- [Exercise goal]
Scan the material for "none". Copy every line it appears in.
---------------
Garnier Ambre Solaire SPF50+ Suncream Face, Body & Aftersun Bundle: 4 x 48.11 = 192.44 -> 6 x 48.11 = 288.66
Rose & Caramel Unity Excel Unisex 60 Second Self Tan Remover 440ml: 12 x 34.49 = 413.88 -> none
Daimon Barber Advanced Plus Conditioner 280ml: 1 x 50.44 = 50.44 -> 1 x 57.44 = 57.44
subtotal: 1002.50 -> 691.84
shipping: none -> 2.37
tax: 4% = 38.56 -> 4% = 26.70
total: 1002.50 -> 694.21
---------------
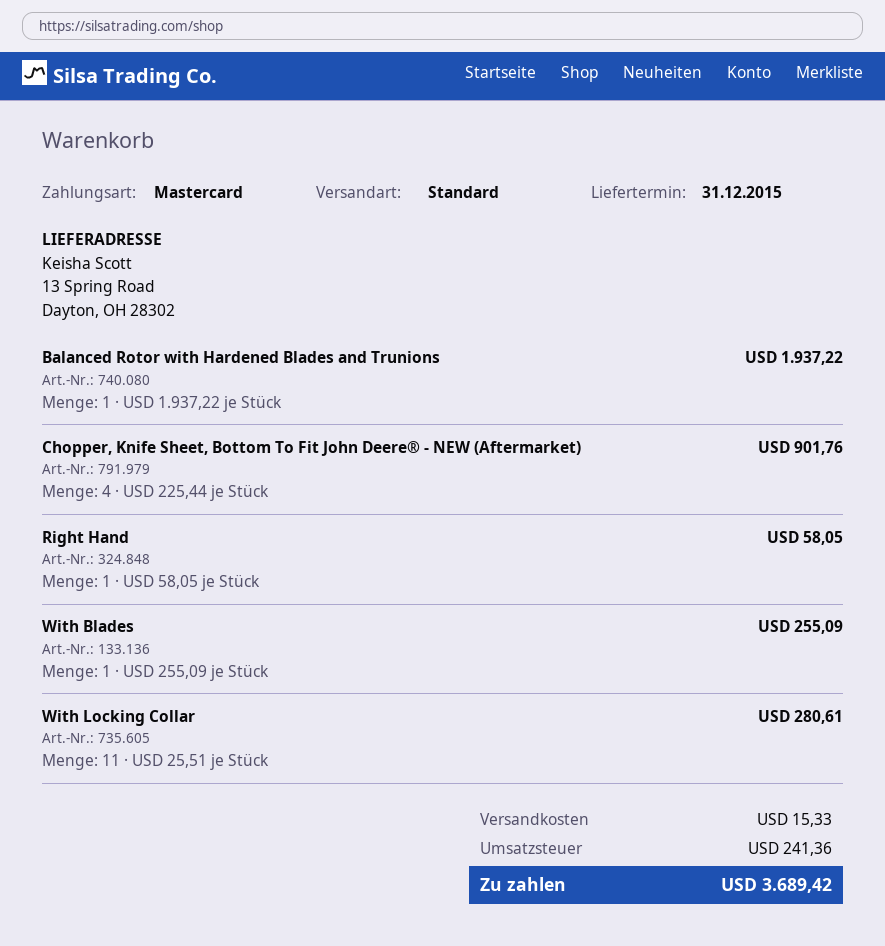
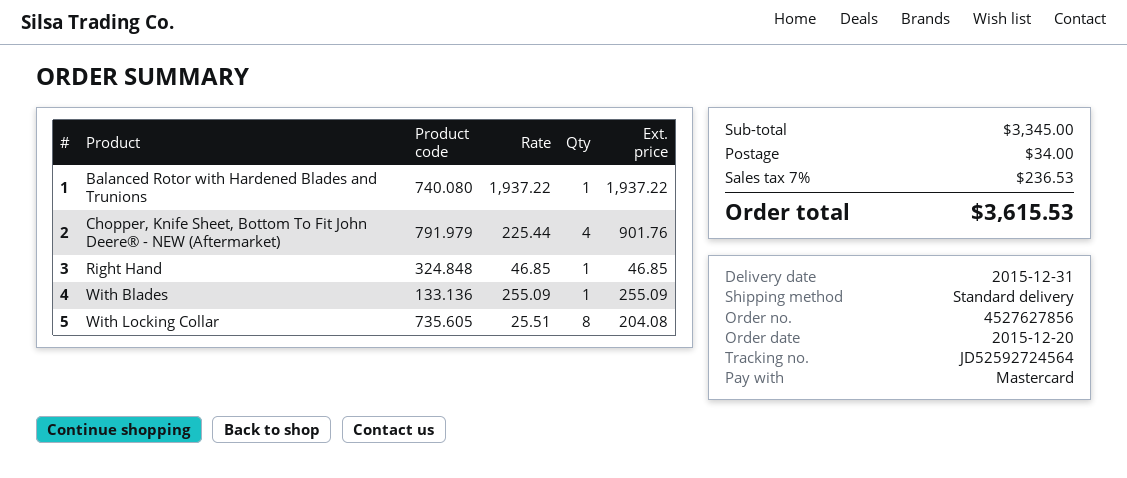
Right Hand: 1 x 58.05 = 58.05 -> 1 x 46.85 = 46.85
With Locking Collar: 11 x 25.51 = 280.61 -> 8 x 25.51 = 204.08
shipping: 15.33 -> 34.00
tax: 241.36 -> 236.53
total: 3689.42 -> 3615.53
---------------
- [Exercise response]
Rose & Caramel Unity Excel Unisex 60 Second Self Tan Remover 440ml: 12 x 34.49 = 413.88 -> none
shipping: none -> 2.37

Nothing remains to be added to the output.